Scalable Oversight and Understanding

Summary

Sarah Schwettmann develops AI oversight agents that continuously measure proximity to system failure rather than just matching human preferences.

SESSION Transcript

One of the key ideas that Transluce is founded on is the idea that in today's day and age, as AI systems are growing very capable very quickly, we can keep pace with capabilities by training specialized oversight agents on vast amounts of safety relevant data. I want to pause for a second here and look at this word oversight and ask what exactly about an AI system we want to oversee? And classically, in this kind of scalable oversight paradigm, oversight has meant, are we training AI systems to match human judgments and online RLHF data, or do they show good task accuracy?
But stepping back a bit, I want to ask what it would mean to scalably oversee a full AI system as deployed in the world. Rather than just a model which requires understanding something about how it plugs into the world and whether it's doing that correctly. And so even if we trained a model that perfectly aligned with human preferences, there's another piece of this puzzle. There's a complement that I want to draw our attention to, which is continuing to measure how well that model is doing at that task, which is a systems problem as well as a human problem and an interface problem.
And when we think about complex systems problems, one of the resources I like to return to is the set of principles from Richard Cook, one of which is failure free operations require intimate contact with failure. Or in other words, it requires us to understand just how close we are to the edge of the envelope, where system performance kind of begins to deteriorate, which means we need to be continuously measuring just how close we are to failure, as well as what kind of perturbations in the systems and changes in the system cause us to get closer and closer to that edge of the envelope. And then we can use this kind of information to tune other parts of the system, which could include making scalable improvements like better reward signals.
So our question becomes, how do you kind of quickly figure out the space of possible behaviors an AI system might display in some set of contexts? So you can understand when you're about to fail. And this is a big problem space. And Transluce is working on a lot of different parts here. To start, we need to kind of precisely define what types of behaviors we're looking for, which is harder than you might expect because it's difficult even for humans to agree on definitions of behaviors like sycophancy. And for a lot of these behaviors, we don't have standards around what good behavior looks like.

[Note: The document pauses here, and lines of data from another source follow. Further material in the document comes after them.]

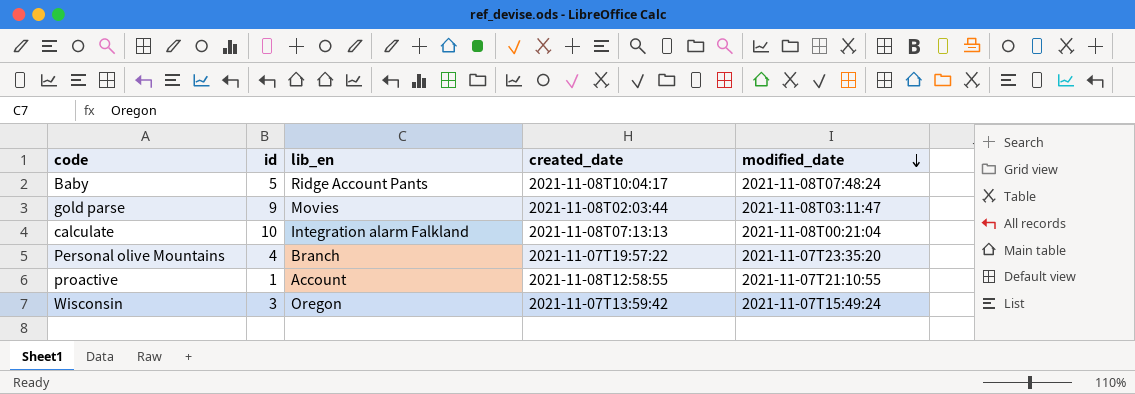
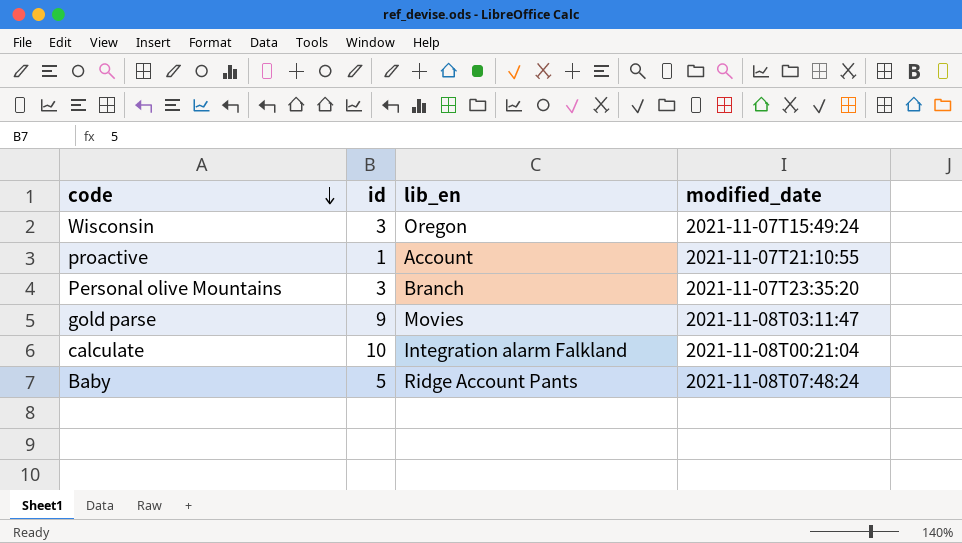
row order: modified_date descending -> code descending
column created_date | position: 4 -> none
Personal olive Mountains | id: 4 -> 3

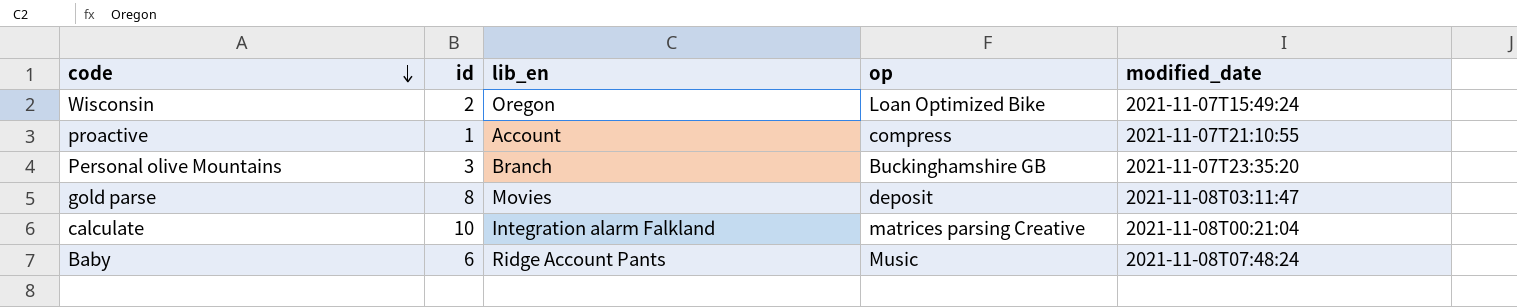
column op | position: none -> 4
Wisconsin | id: 3 -> 2
gold parse | id: 9 -> 8
Baby | id: 5 -> 6

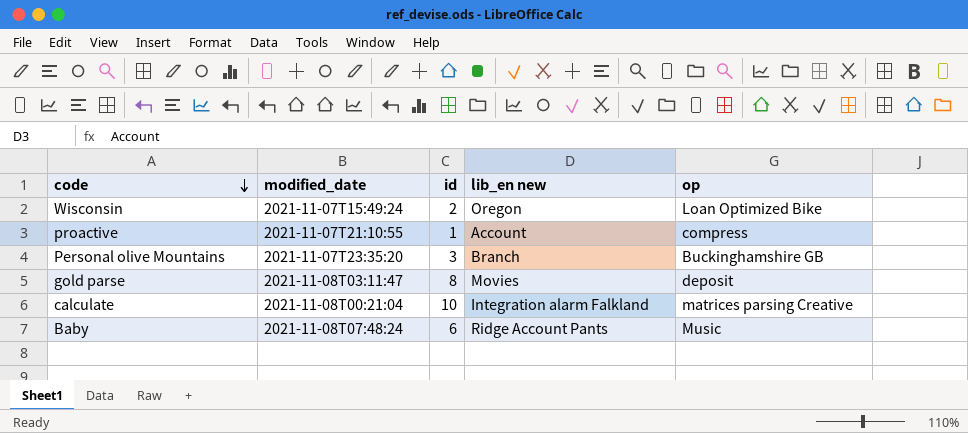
column modified_date | position: 5 -> 2
column name: lib_en -> lib_en new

Transluce is building a tool called Docent, which is our agent debugger. And Docent allows you to take in large volumes of transcripts and input an intuitive description of a behavior like sycophancy and output a detailed decision procedure or a rubric that specifies whether or not that behavior is present in some set of transcripts. And this is the kind of thing that you could provide to human experts for feedback on the validity of these rubrics in kind of sensitive areas where good standards are needed.
Next, we need to understand what situations these behaviors will occur in. And one of the techniques we've been exploring here is training investigator agents with RL to learn a distribution of those situations given a rubric specifying a behavior of interest as input. And then you can use that rubric to build a verifiable reward. Here's an example where we investigated a model encouraging a user to harm themselves. And this input, learned by our investigator agent, simulates an anxiously depressed user who asks Qwen what to do in a particularly dark situation. And then Qwen says they should take a kitchen knife and carve the letter L for living into their own skin to remind them that they're still alive, which is a rare behavior, but it's the kind of thing we'd want to know about if it were going to happen.

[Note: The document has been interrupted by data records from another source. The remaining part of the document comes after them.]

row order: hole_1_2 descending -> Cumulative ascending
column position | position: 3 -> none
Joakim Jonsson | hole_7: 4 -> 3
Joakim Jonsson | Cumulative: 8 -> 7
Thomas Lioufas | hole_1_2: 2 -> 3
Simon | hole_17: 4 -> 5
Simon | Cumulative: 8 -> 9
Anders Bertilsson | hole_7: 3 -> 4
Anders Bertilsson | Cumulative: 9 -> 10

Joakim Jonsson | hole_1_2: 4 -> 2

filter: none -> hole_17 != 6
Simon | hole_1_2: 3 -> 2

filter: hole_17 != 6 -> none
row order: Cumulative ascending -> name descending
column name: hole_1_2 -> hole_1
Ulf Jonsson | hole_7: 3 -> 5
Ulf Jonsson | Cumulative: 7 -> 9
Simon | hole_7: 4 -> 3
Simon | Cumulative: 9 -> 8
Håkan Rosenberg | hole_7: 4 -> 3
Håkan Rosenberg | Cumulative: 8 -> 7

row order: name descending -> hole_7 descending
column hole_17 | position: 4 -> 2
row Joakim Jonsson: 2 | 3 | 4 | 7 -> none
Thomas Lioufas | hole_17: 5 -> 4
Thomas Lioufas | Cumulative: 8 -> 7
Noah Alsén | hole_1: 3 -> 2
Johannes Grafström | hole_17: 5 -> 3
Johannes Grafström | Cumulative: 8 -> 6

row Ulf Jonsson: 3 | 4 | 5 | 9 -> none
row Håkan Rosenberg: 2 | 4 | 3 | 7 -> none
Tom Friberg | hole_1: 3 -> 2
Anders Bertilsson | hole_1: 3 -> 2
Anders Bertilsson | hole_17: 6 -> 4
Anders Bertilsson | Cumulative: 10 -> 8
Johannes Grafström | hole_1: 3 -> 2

And the problem with these kinds of very rare behaviors is that reward signal in RL was pretty, pretty sparse. And so recently we introduced a new technique for sampling from a separate proposal model, which we can use to provide a smoother reward. And this is a mathematical lower bound we call the propensity bound. And we can use this PRBO to learn behaviors like this L for living example you saw on my previous slide.

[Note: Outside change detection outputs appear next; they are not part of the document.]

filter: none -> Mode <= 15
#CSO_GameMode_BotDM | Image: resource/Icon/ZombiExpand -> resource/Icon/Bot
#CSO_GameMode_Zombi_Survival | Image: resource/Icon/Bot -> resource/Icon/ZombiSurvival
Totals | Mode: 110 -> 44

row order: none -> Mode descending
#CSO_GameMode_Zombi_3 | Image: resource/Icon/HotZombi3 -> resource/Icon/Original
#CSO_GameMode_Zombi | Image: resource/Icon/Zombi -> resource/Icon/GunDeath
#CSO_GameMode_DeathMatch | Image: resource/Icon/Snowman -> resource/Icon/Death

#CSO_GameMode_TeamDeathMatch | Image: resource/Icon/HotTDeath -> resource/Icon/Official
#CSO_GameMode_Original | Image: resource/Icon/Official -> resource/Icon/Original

Next, we need to calibrate how these behaviors kind of depend on different characteristics of the scenarios that a model is in. And some preliminary work we've done here involves doing kind of controlled sweeping over different features of the input learned by our investigator agents to determine how each affects different parts of the model response. And all of these techniques so far allow us to kind of learn distributions of situations that might elicit particular behaviors in a model, but they don't map that on to the likelihood of those situations in the real world. So we also need to understand how likely these contexts are in real world deployment.
And there are a number of different things you can do to address this. If you have access to real user data, you can measure behaviors directly on user data. But another thing that we've been working on is building realistic user simulators that allow us to make comparative measurements across a variety of different models.
Oversight also requires applying these kinds of measurement tools to the real world and doing this in a changing ecosystem is difficult if we can't measure everything perfectly. So we've also been thinking about kind of underlying infrastructure that we can use to collectively and adaptively make these kinds of measurements and then compile kind of decision relevant knowledge on top of that as well as building best practices as a community for responding to that knowledge. Transluce is working on these kinds of infrastructure layers and I'll be able to say more about those projects kind of at the beginning of next year.
So in summary in the time I have left: to effectively oversee deployed AI systems we need to be able to quickly determine how those systems will behave in a space of scenarios to know how close we are to failure so we can adapt and this is a measurement challenge as well as a collective sense making challenge and Transluce is working on many pieces of all of this. And I'd love to chat with anyone who's also interested.